▶ Work instructions
Once you reach the line that holds "- Revamped controls" in the listing below, output it and every line after it through the line that holds "validation | HTTP 상태 코드", word for word.
-- Given records follows --
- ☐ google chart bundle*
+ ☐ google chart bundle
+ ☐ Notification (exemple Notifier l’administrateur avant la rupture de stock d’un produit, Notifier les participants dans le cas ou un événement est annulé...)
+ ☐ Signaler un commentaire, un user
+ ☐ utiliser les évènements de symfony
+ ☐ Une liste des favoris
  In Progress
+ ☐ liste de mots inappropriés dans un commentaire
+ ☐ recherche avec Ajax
-- Given records concluded --
-- Given records follows --
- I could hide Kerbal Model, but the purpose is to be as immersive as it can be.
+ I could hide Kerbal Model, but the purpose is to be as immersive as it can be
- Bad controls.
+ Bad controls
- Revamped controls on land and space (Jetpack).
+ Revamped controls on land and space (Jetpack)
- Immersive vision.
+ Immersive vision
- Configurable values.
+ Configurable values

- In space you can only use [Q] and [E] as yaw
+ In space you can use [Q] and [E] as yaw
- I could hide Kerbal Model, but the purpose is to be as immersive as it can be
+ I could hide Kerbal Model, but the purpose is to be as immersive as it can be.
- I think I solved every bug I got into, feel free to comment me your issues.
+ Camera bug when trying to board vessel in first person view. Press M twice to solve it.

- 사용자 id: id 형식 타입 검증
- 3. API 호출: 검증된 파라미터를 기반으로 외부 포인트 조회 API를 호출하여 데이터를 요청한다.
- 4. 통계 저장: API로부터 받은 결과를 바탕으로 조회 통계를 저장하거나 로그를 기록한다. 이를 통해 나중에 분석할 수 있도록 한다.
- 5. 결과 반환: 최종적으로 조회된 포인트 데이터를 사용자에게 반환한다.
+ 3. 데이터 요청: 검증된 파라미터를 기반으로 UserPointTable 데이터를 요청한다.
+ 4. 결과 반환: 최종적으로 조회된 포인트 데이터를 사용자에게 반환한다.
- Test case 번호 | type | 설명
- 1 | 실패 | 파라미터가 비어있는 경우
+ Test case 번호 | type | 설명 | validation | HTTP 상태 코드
-- Given records concluded --
-- Given records follows --
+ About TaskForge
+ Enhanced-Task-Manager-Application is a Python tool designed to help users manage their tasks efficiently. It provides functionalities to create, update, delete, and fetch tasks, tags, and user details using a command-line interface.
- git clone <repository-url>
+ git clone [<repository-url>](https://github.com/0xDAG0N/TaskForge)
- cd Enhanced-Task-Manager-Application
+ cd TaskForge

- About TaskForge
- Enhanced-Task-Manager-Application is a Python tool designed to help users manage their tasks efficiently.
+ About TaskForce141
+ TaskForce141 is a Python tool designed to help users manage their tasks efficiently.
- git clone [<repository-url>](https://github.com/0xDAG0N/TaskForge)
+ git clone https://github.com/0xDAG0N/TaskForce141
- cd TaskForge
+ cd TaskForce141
-- Given records concluded --
▶ Solution to this task
- Revamped controls on land and space (Jetpack).
+ Revamped controls on land and space (Jetpack)
- Immersive vision.
+ Immersive vision
- Configurable values.
+ Configurable values

- In space you can only use [Q] and [E] as yaw
+ In space you can use [Q] and [E] as yaw
- I could hide Kerbal Model, but the purpose is to be as immersive as it can be
+ I could hide Kerbal Model, but the purpose is to be as immersive as it can be.
- I think I solved every bug I got into, feel free to comment me your issues.
+ Camera bug when trying to board vessel in first person view. Press M twice to solve it.

- 사용자 id: id 형식 타입 검증
- 3. API 호출: 검증된 파라미터를 기반으로 외부 포인트 조회 API를 호출하여 데이터를 요청한다.
- 4. 통계 저장: API로부터 받은 결과를 바탕으로 조회 통계를 저장하거나 로그를 기록한다. 이를 통해 나중에 분석할 수 있도록 한다.
- 5. 결과 반환: 최종적으로 조회된 포인트 데이터를 사용자에게 반환한다.
+ 3. 데이터 요청: 검증된 파라미터를 기반으로 UserPointTable 데이터를 요청한다.
+ 4. 결과 반환: 최종적으로 조회된 포인트 데이터를 사용자에게 반환한다.
- Test case 번호 | type | 설명
- 1 | 실패 | 파라미터가 비어있는 경우
+ Test case 번호 | type | 설명 | validation | HTTP 상태 코드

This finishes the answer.